#### About this exercise:
Reproduce the data below word for word.

#### Source data:
◆ ◆ ◆ ◆ ◆

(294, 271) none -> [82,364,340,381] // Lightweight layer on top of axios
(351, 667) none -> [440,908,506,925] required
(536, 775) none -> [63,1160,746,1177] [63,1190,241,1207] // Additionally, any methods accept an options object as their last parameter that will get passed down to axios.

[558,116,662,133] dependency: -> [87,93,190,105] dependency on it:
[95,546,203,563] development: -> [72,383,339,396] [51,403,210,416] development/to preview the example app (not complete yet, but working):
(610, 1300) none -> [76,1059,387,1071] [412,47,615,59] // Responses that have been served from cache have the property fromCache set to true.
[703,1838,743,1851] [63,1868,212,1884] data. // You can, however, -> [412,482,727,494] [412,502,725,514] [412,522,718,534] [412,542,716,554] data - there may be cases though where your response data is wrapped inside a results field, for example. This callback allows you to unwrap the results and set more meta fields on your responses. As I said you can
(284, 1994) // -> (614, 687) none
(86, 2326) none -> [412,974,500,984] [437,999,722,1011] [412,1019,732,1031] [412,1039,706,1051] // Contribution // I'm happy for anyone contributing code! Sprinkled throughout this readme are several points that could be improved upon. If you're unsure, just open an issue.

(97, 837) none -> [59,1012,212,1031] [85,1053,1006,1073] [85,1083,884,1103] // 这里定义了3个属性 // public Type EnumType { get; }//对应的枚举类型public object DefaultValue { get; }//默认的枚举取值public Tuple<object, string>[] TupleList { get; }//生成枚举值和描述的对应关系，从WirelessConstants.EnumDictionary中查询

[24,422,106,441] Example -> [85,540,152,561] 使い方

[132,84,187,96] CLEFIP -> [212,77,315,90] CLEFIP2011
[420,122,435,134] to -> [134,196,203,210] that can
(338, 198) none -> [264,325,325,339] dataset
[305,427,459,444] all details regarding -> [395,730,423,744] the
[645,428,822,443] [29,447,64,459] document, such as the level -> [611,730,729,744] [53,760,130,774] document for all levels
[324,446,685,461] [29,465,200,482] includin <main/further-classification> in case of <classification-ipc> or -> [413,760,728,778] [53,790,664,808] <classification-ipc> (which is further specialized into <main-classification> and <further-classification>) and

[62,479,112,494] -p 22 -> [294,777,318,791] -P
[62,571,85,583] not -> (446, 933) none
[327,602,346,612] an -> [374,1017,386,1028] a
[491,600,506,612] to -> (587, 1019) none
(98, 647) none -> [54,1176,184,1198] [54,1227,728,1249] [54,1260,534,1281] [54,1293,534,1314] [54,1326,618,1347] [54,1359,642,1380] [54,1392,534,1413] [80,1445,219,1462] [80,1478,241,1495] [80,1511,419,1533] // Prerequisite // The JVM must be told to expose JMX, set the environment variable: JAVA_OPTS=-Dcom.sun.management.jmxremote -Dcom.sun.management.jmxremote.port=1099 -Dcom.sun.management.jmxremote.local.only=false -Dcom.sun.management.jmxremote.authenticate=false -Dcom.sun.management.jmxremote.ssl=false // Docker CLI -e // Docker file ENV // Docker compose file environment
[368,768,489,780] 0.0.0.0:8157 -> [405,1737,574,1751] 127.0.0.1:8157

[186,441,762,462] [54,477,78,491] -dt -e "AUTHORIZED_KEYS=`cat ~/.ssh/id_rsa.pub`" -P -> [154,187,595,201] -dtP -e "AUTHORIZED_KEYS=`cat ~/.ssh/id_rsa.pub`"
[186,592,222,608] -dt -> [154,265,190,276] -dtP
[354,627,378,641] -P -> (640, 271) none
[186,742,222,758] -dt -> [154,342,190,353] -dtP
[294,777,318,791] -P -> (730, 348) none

◆ ◆ ◆ ◆ ◆

#### Answer section:
(294, 271) none -> [82,364,340,381] // Lightweight layer on top of axios
(351, 667) none -> [440,908,506,925] required
(536, 775) none -> [63,1160,746,1177] [63,1190,241,1207] // Additionally, any methods accept an options object as their last parameter that will get passed down to axios.

[558,116,662,133] dependency: -> [87,93,190,105] dependency on it:
[95,546,203,563] development: -> [72,383,339,396] [51,403,210,416] development/to preview the example app (not complete yet, but working):
(610, 1300) none -> [76,1059,387,1071] [412,47,615,59] // Responses that have been served from cache have the property fromCache set to true.
[703,1838,743,1851] [63,1868,212,1884] data. // You can, however, -> [412,482,727,494] [412,502,725,514] [412,522,718,534] [412,542,716,554] data - there may be cases though where your response data is wrapped inside a results field, for example. This callback allows you to unwrap the results and set more meta fields on your responses. As I said you can
(284, 1994) // -> (614, 687) none
(86, 2326) none -> [412,974,500,984] [437,999,722,1011] [412,1019,732,1031] [412,1039,706,1051] // Contribution // I'm happy for anyone contributing code! Sprinkled throughout this readme are several points that could be improved upon. If you're unsure, just open an issue.

(97, 837) none -> [59,1012,212,1031] [85,1053,1006,1073] [85,1083,884,1103] // 这里定义了3个属性 // public Type EnumType { get; }//对应的枚举类型public object DefaultValue { get; }//默认的枚举取值public Tuple<object, string>[] TupleList { get; }//生成枚举值和描述的对应关系，从WirelessConstants.EnumDictionary中查询

[24,422,106,441] Example -> [85,540,152,561] 使い方

[132,84,187,96] CLEFIP -> [212,77,315,90] CLEFIP2011
[420,122,435,134] to -> [134,196,203,210] that can
(338, 198) none -> [264,325,325,339] dataset
[305,427,459,444] all details regarding -> [395,730,423,744] the
[645,428,822,443] [29,447,64,459] document, such as the level -> [611,730,729,744] [53,760,130,774] document for all levels
[324,446,685,461] [29,465,200,482] includin <main/further-classification> in case of <classification-ipc> or -> [413,760,728,778] [53,790,664,808] <classification-ipc> (which is further specialized into <main-classification> and <further-classification>) and

[62,479,112,494] -p 22 -> [294,777,318,791] -P
[62,571,85,583] not -> (446, 933) none
[327,602,346,612] an -> [374,1017,386,1028] a
[491,600,506,612] to -> (587, 1019) none
(98, 647) none -> [54,1176,184,1198] [54,1227,728,1249] [54,1260,534,1281] [54,1293,534,1314] [54,1326,618,1347] [54,1359,642,1380] [54,1392,534,1413] [80,1445,219,1462] [80,1478,241,1495] [80,1511,419,1533] // Prerequisite // The JVM must be told to expose JMX, set the environment variable: JAVA_OPTS=-Dcom.sun.management.jmxremote -Dcom.sun.management.jmxremote.port=1099 -Dcom.sun.management.jmxremote.local.only=false -Dcom.sun.management.jmxremote.authenticate=false -Dcom.sun.management.jmxremote.ssl=false // Docker CLI -e // Docker file ENV // Docker compose file environment
[368,768,489,780] 0.0.0.0:8157 -> [405,1737,574,1751] 127.0.0.1:8157

[186,441,762,462] [54,477,78,491] -dt -e "AUTHORIZED_KEYS=`cat ~/.ssh/id_rsa.pub`" -P -> [154,187,595,201] -dtP -e "AUTHORIZED_KEYS=`cat ~/.ssh/id_rsa.pub`"
[186,592,222,608] -dt -> [154,265,190,276] -dtP
[354,627,378,641] -P -> (640, 271) none
[186,742,222,758] -dt -> [154,342,190,353] -dtP
[294,777,318,791] -P -> (730, 348) none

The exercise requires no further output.